Zip ficou em silêncio por um momento. E, então, disse:

– Você está certa, Bela. Agata é muito corajosa.

– Muito – a moça concordou, inclinando-se para o armário e dando um beijo na pequena xícara. – Agora, hora de dormir. Boa noite, Zip.

Ela começou a fechar a porta do armário, mas, quando estava quase fechando, Zip a chamou novamente.

– Bela?

– Vá dormir, Zip – Bela respondeu.

– Ele é como Rémi.

– Quem?

– O mestre. Ele é do jeito que é porque também sente muita dor.

Bela parou, impressionada com a percepção daquela criança.

– Quer saber de uma coisa, Zip? – ela perguntou.

Ele assentiu.

– Você iria gostar de Agata. Muito. E ela, de você.

Zip sorriu e fechou os olhos. Bela fechou a porta do armário. Deu boa-noite à Madame Samovar, acendeu uma vela e saiu da cozinha. Estava cansada depois de ter patinado o dia todo e pronta para ir para a cama.
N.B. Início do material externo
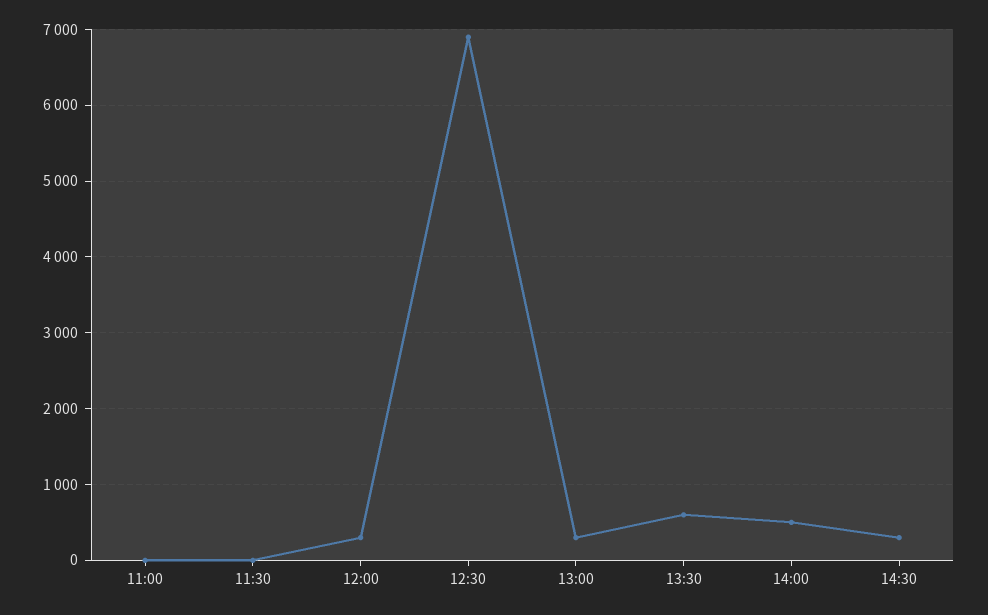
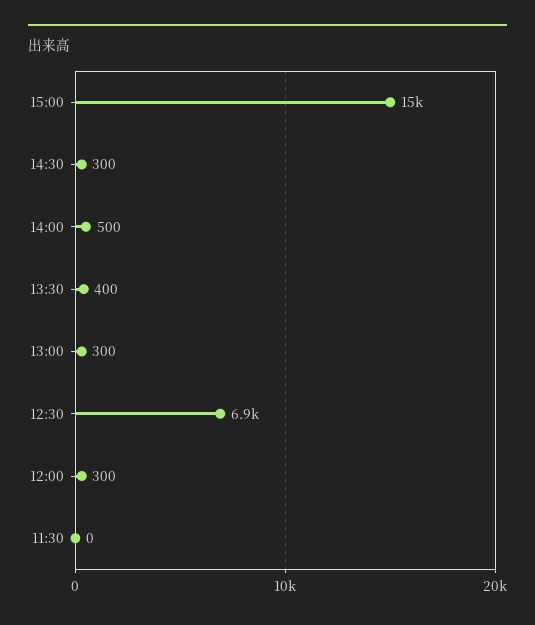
11:00: 0 -> none
13:30: 600 -> 400
15:00: none -> 15000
A jovem caminhou pelo corredor principal até as escadas. O castelo sempre parecia mais escuro e mais triste para ela a essa hora da noite. Sabia que corredores menores saíam do principal e havia explorado alguns recintos aos quais esses outros corredores levavam. Em um deles, havia uma mesa sobre a qual se encontravam convites selados e endereçados, mas nunca enviados. Em outro, prata fina e porcelana estavam guardadas em armários para serem usadas em festas que nunca aconteceram. Descobriu os vestidos mais bonitos guardados em baús. Um cavalo de balanço com uma pequena sela de couro.

Um pequeno conjunto de arco e flechas.

O castelo tinha um ar de abandono, de ruínas. Naquela noite, porém, essa tristeza parecia mais pesada do que nunca.

Este lugar precisava de uma Agata, Bela pensou.

Lembrou-se da maneira como Rémi olhou para Agata quando ela se aproximou dele. Lembrou-se de seus olhos, tão cheios de dor. Havia visto a mesma dor nos olhos da Fera. Ele era melhor em esconder sua dor do que Rémi, mas, em alguns momentos, ela transparecia.

Bela se perguntou se algum dia ele falaria sobre isso. O desejo de saber mais sobre ele e de descobrir por que ela estava ali era forte, mas estremeceu ao se lembrar do que havia acontecido na última vez que tentara descobrir tais informações. Lembrou-se da Fera gritando, furioso, na ala oeste, do passeio selvagem pelos bosques, dos lobos.

Ela e a Fera haviam passado mais tempo juntos desde aquela noite terrível.

Ele havia lhe dado sua incrível biblioteca de presente. Eles haviam patinado e estavam se conhecendo um pouco mais. Talvez também estivessem aprendendo a confiar um no outro.

Mas haveria confiança suficiente para ele falar sobre seu doloroso passado?

Será que ela já tinha tido essa chance? Bela não sabia.

Ela chegou até a escada que levava aos andares superiores do castelo e ao seu quarto e, durante a subida, se perguntou se conseguiria ser tão corajosa quanto Agata.